Dataset records
=== Begin Enclosure ===

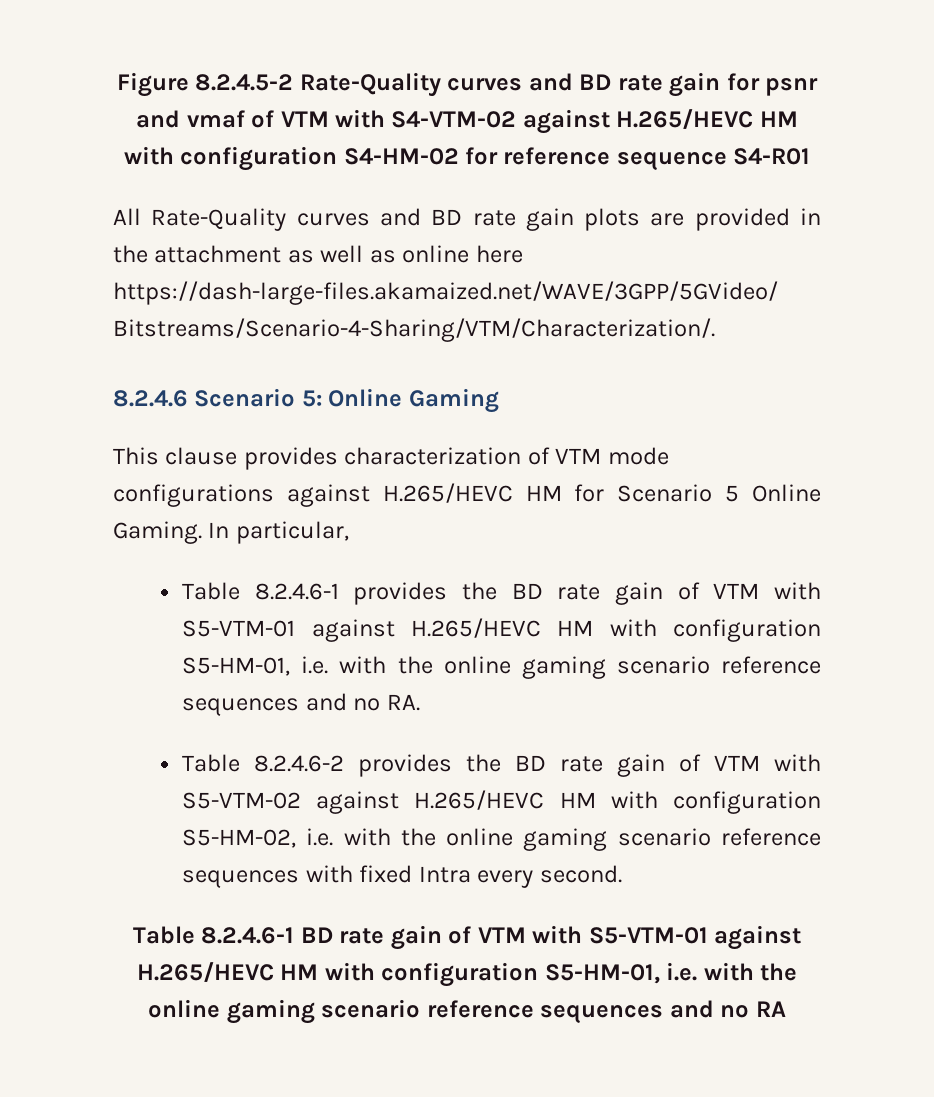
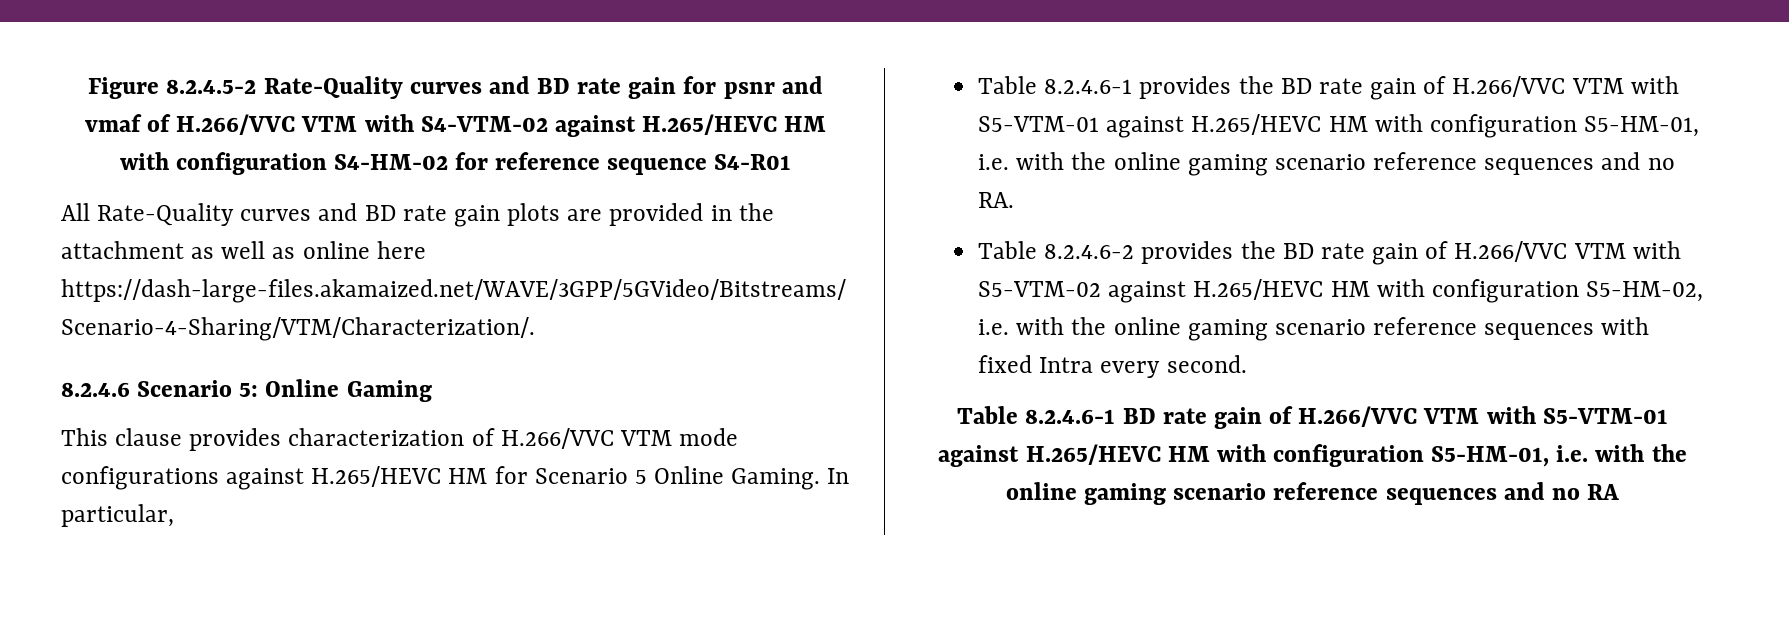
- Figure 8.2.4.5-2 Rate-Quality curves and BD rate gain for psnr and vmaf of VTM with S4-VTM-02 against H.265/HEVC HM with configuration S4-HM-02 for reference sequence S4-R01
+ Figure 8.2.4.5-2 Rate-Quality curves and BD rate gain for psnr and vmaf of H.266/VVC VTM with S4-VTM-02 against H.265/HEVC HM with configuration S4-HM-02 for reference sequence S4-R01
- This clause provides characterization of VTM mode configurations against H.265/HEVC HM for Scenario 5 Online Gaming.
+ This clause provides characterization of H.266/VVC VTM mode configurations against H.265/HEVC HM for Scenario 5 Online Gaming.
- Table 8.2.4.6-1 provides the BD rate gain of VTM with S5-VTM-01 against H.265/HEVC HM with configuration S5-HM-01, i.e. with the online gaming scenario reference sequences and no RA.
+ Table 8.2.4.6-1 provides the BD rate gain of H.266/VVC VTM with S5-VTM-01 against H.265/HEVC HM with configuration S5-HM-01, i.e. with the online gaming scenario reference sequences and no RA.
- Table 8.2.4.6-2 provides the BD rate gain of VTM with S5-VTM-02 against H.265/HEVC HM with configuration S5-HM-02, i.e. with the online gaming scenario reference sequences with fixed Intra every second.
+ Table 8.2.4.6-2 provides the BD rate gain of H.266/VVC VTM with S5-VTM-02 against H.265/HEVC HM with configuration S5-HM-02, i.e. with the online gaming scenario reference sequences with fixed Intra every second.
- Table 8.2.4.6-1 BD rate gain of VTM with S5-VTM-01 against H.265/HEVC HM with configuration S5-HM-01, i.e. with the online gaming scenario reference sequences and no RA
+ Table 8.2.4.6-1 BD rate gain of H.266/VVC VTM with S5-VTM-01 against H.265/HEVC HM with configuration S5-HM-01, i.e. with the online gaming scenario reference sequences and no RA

=== End Enclosure ===

__What you are asked to do__. Leave the pictures out and return each entry exactly.

__Solution to this exercise__.
- Figure 8.2.4.5-2 Rate-Quality curves and BD rate gain for psnr and vmaf of VTM with S4-VTM-02 against H.265/HEVC HM with configuration S4-HM-02 for reference sequence S4-R01
+ Figure 8.2.4.5-2 Rate-Quality curves and BD rate gain for psnr and vmaf of H.266/VVC VTM with S4-VTM-02 against H.265/HEVC HM with configuration S4-HM-02 for reference sequence S4-R01
- This clause provides characterization of VTM mode configurations against H.265/HEVC HM for Scenario 5 Online Gaming.
+ This clause provides characterization of H.266/VVC VTM mode configurations against H.265/HEVC HM for Scenario 5 Online Gaming.
- Table 8.2.4.6-1 provides the BD rate gain of VTM with S5-VTM-01 against H.265/HEVC HM with configuration S5-HM-01, i.e. with the online gaming scenario reference sequences and no RA.
+ Table 8.2.4.6-1 provides the BD rate gain of H.266/VVC VTM with S5-VTM-01 against H.265/HEVC HM with configuration S5-HM-01, i.e. with the online gaming scenario reference sequences and no RA.
- Table 8.2.4.6-2 provides the BD rate gain of VTM with S5-VTM-02 against H.265/HEVC HM with configuration S5-HM-02, i.e. with the online gaming scenario reference sequences with fixed Intra every second.
+ Table 8.2.4.6-2 provides the BD rate gain of H.266/VVC VTM with S5-VTM-02 against H.265/HEVC HM with configuration S5-HM-02, i.e. with the online gaming scenario reference sequences with fixed Intra every second.
- Table 8.2.4.6-1 BD rate gain of VTM with S5-VTM-01 against H.265/HEVC HM with configuration S5-HM-01, i.e. with the online gaming scenario reference sequences and no RA
+ Table 8.2.4.6-1 BD rate gain of H.266/VVC VTM with S5-VTM-01 against H.265/HEVC HM with configuration S5-HM-01, i.e. with the online gaming scenario reference sequences and no RA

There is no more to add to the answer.